We know from history that Europeans had a fascination for  India.  They marked a few ideal places and  have left a stamp of their architectural legacy and cultural influence behind. Some places like Portugal Goa are famous while some like the Danish Tranquebar is pretty much unknown. It facades itself as a sleepy fishing town tucked some 200kms below Chennai, Sandwiched between an ancient maritime Chola port Poompuhar and another  French port Karaikal. Uncover it and you will discover a little slice of Danish life.  It is revived now, thanks to INTACH  and  due to the patriotic zeal and ancestral pride of the Danes who often travel from Denmark to feel the soul of their ancestors.

In 1620, a 23 year old Danish Admiral Ove Giedde landed on the coramandel  coast looking for a base to trade spices like pepper, tea, silk etc. He fell in love with this fishing village called Tharangampadi(the land of singing waves) .  He approached the Thanjavur Nayak king who was then ruling this to grant the fishing village for trade. King Raghunatha Nayaka who was in favour of international trade signed a treaty which  led to the creation of a prominent port of Danish East India company.

 What was till then the venue of 13th century Masilamaninathar temple and called Tharangampadi went on to become the base for Danish settlement called Trankebar(Danish) or Tranquebar in English.

The nearly 200 year old influence (1620-1845) has left behind a  Danish soul in the form of a Fort called Dansborg fort which is now the only surviving imperial fort on the coramandel coast . It also has a few colonial houses like the Governor’s bungalow, the collector’s bungalow, the town gate, The first protestant church in india, first printing press, a maritime museum and more.

This place was my destination precisely 8 years and 2 days after the deadly tsunami washed the place(dec 28,2012).

After the 100km road journey from the Mining town of Neyveli, as I entered the King’s street through the Town gate called landsdowne, I could feel the colonial influence. The street had colonial structures on either sides in the form of quaint houses, churches, men’s  teacher training institute.

 We first visited the Maritime museum on Queen’s street  which is now temporarily housed in a palm hut.
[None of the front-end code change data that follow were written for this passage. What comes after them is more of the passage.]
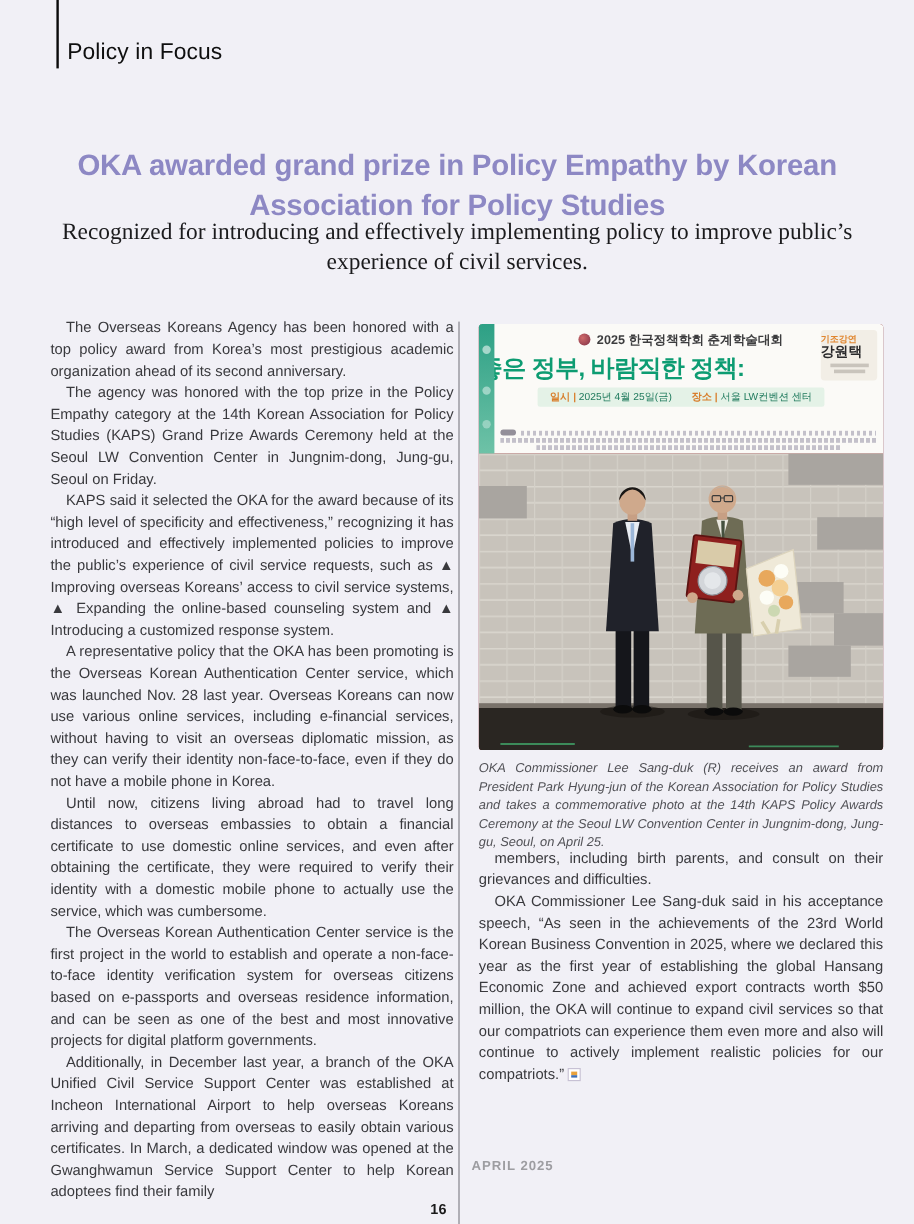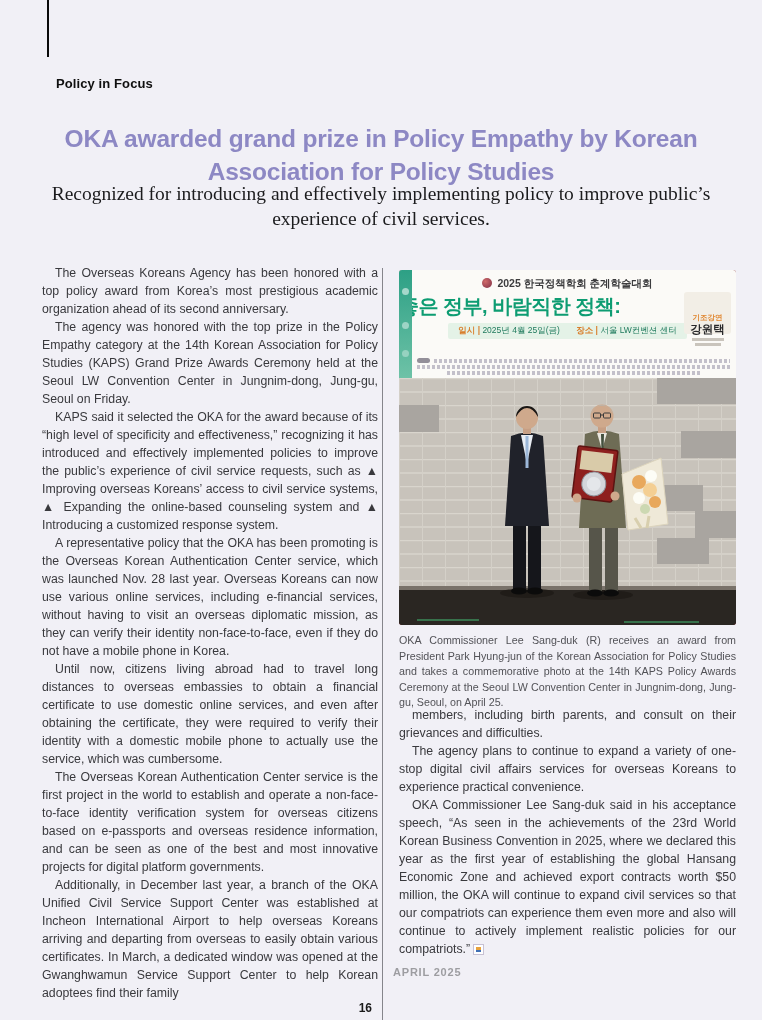"Policy in Focus" .kicker { font-size: 13px -> 19px; font-weight: bold -> normal; margin-top: 43px -> none }
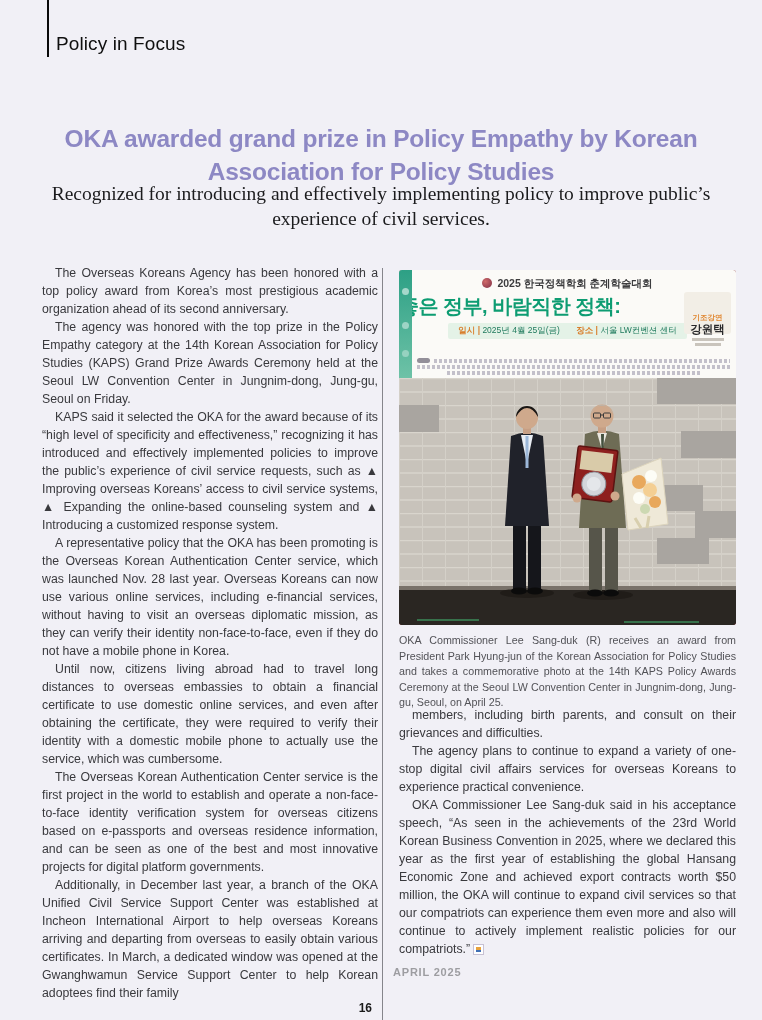"기조강연" .banner-badge { margin-top: 17px -> none; padding-top: 21px -> 3px; text-align: center -> left }
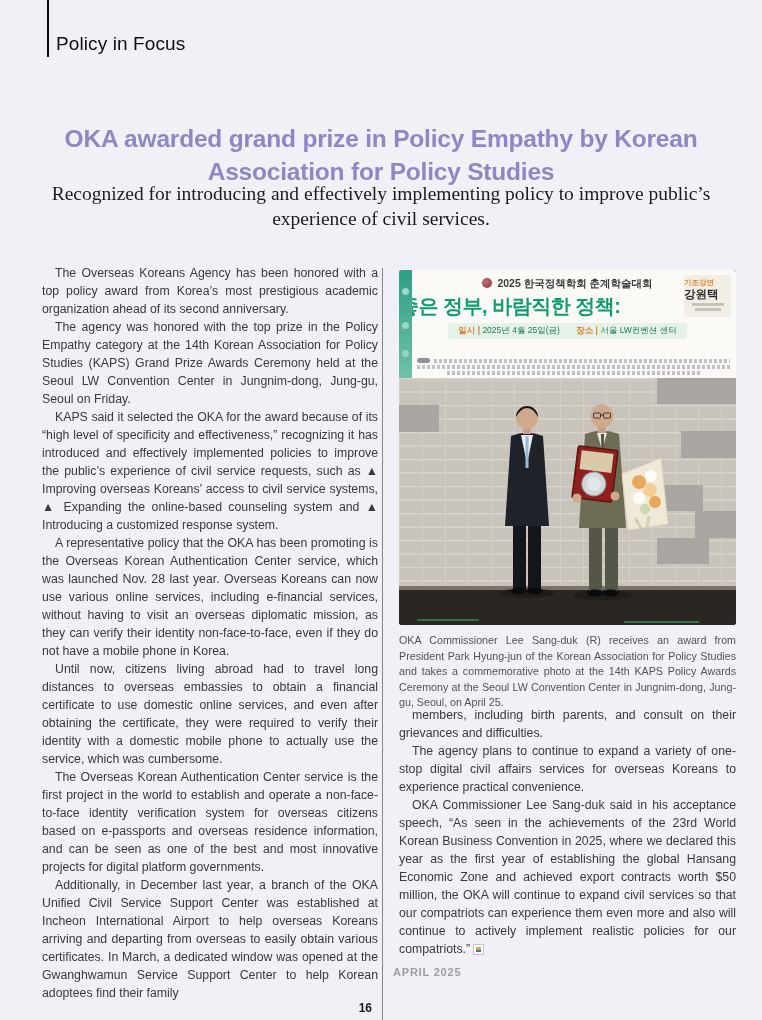"OKA Commissioner Lee Sang-duk (R)" .caption { font-style: none -> italic }
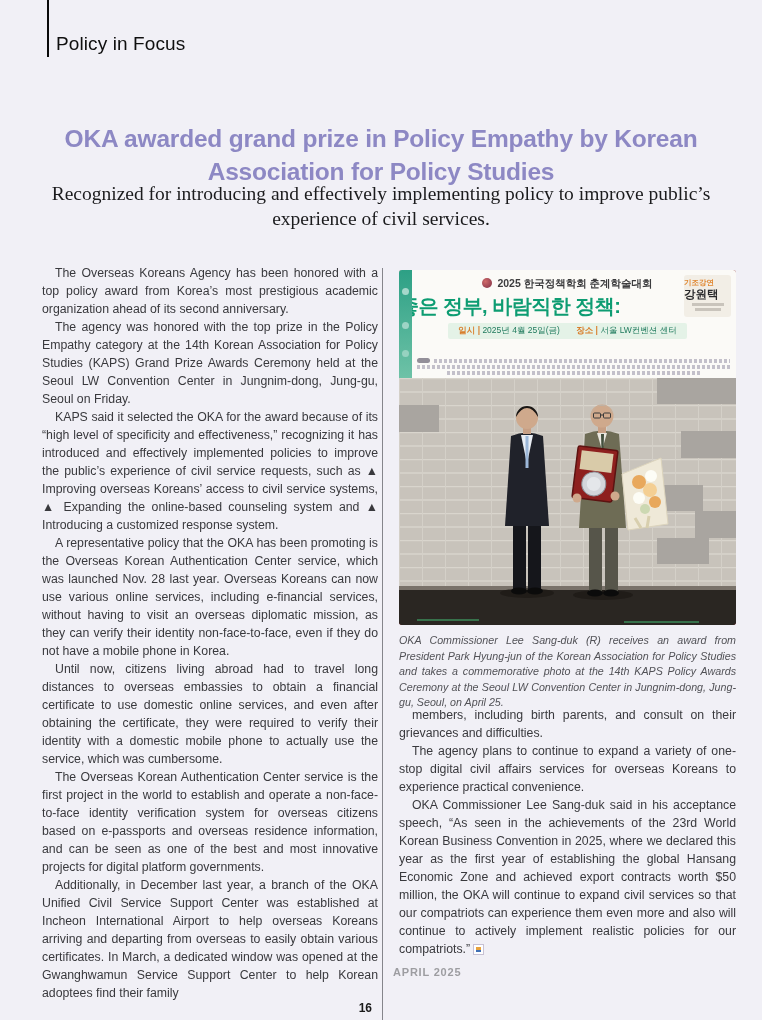"The agency plans to continue" p.para { html: <p>The agency plans to continue to expand a variety of one-stop digital civil affairs services for overseas Koreans to experience practical convenience.</p> -> none }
It showcases the   life of fishermen, their paraphernalia  like fishing nets , boats, the remains of the Tsunami etc.,The main attraction is a  plank boat called masula boat*. The place is  small and manned by a local fisherman, he said it is maintained by a Dane as a tribute to the local fishing community since fishing plays a major role in the history and culture of Tranquebar. It also has a marine archaeology department whose object is to explore the sea bed along the tranquebar coast where many sailing ships during the Danish period have had ship wrecks. It is likely to be shifted to a permanent structure shortly.  It has a visitors register and when I signed in my name  at the closing hours of the day, I found my family were the only Indians who visited the museum that day, the rest were from Netherlands, Hongkong, and Mauritius.

From here we drove down  the same lane past the King’s street  to visit the Dansborg fort. A beautiful Scandinavian structure  built in Sandstone. We  walked up the ramp to reach the first storey of the two storeyed fort. It  is now maintained by TN government as an archaeological museum. Excavated ruins like  Porcelain Urns, plates,  locks, seals, cannons, agreement letters  between the king of Denmark and the Thanjavur king, palm script, the names of the Danish ships that travelled to the place, The list of the Dane governors etc are displayed.  Some Danish  coins are also exhibited and the records say, this was the only place outside Denmark where coins were minted some two centuries ago. As you walk out on the deck you also find  an execution place(galley).The base floor has a godown for the goods, a jail, stable for horses etc. All around the fort walls, nearly 13 cannon guns are mounted.  I must admit here that the exhibits did not impress me but the beautiful castle like fort did.

                            A view of the Fort from the rocky shores of the bay
After a tour around the fort,  we whiled a few moments on the remnants of the fort  jutting into the bay what was once the ramparts of the fort. The Fort has weathered many a strong tides and waves even the Tsunami of 2004. Much of the outer walls have been washed away by the sea leaving behind an eroded brick pier. This Pier was the bridge to transport the goods from the ship to the Fort and back to the ship.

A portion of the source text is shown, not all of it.